TRY IT:
When the line containing "row St4 @ 49.6" is found in the data below, give it again along with every later line, exactly; drop the pictures.
::::::::::
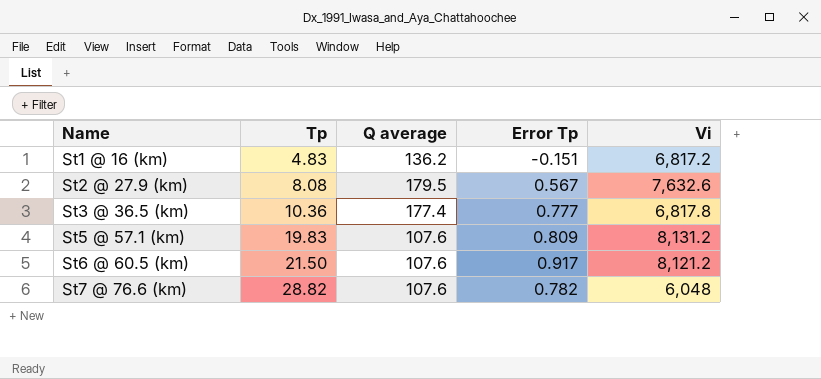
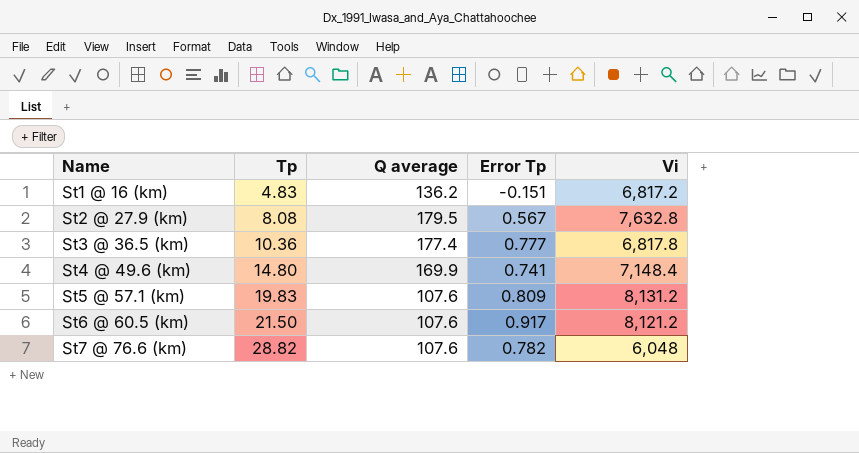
St2 @ 27.9 (km) | Vi: 7,632.6 -> 7,632.8
row St4 @ 49.6 (km): none -> 14.80 | 169.9 | 0.741 | 7,148.4

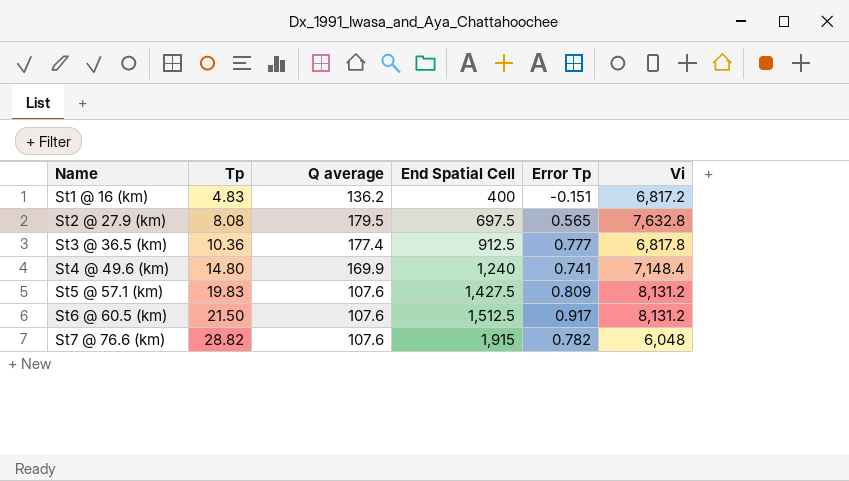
column End Spatial Cell | position: none -> 4
St2 @ 27.9 (km) | Error Tp: 0.567 -> 0.565
St6 @ 60.5 (km) | Vi: 8,121.2 -> 8,131.2

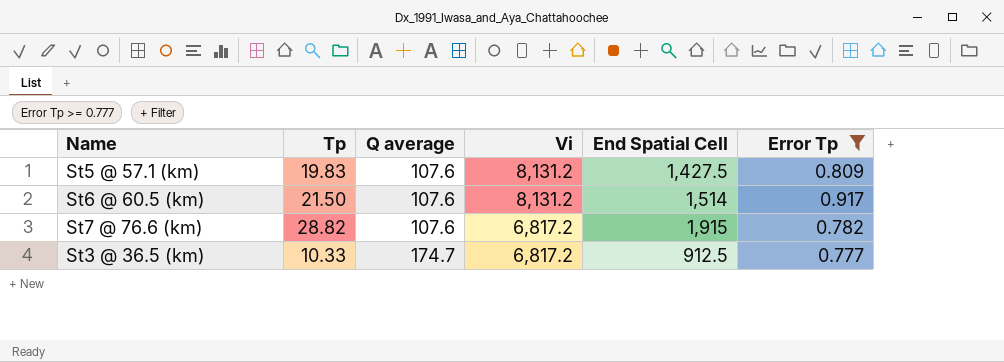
filter: none -> Error Tp >= 0.777
row order: Name ascending -> Q average ascending
column Vi | position: 6 -> 4
St6 @ 60.5 (km) | End Spatial Cell: 1,512.5 -> 1,514
St7 @ 76.6 (km) | Vi: 6,048 -> 6,817.2
St3 @ 36.5 (km) | Tp: 10.36 -> 10.33
St3 @ 36.5 (km) | Q average: 177.4 -> 174.7
St3 @ 36.5 (km) | Vi: 6,817.8 -> 6,817.2

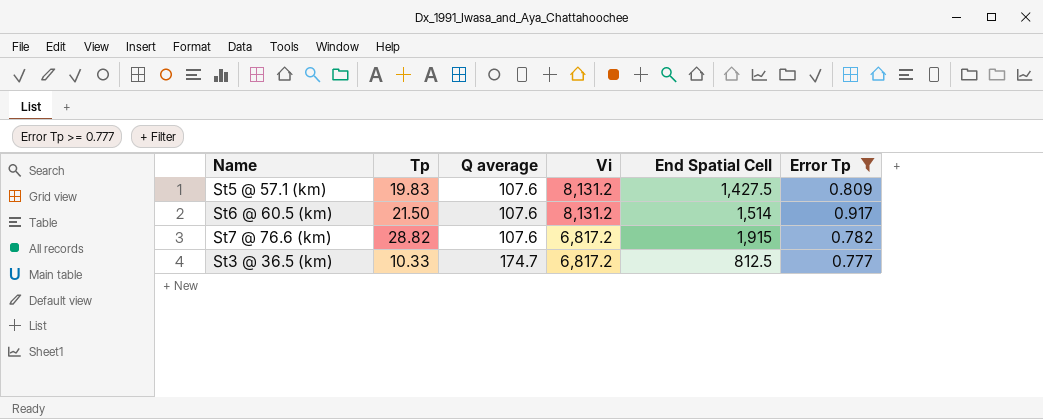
St3 @ 36.5 (km) | End Spatial Cell: 912.5 -> 812.5

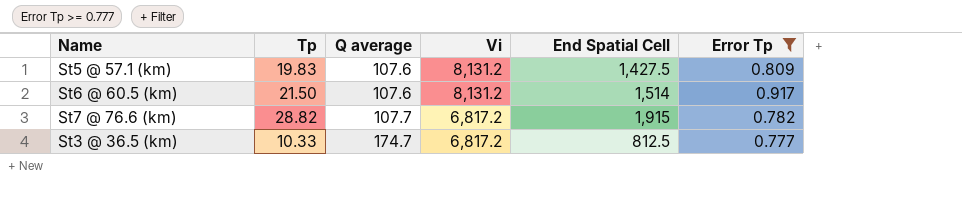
St7 @ 76.6 (km) | Q average: 107.6 -> 107.7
::::::::::
ANSWER SPACE:
row St4 @ 49.6 (km): none -> 14.80 | 169.9 | 0.741 | 7,148.4

column End Spatial Cell | position: none -> 4
St2 @ 27.9 (km) | Error Tp: 0.567 -> 0.565
St6 @ 60.5 (km) | Vi: 8,121.2 -> 8,131.2

filter: none -> Error Tp >= 0.777
row order: Name ascending -> Q average ascending
column Vi | position: 6 -> 4
St6 @ 60.5 (km) | End Spatial Cell: 1,512.5 -> 1,514
St7 @ 76.6 (km) | Vi: 6,048 -> 6,817.2
St3 @ 36.5 (km) | Tp: 10.36 -> 10.33
St3 @ 36.5 (km) | Q average: 177.4 -> 174.7
St3 @ 36.5 (km) | Vi: 6,817.8 -> 6,817.2

St3 @ 36.5 (km) | End Spatial Cell: 912.5 -> 812.5

St7 @ 76.6 (km) | Q average: 107.6 -> 107.7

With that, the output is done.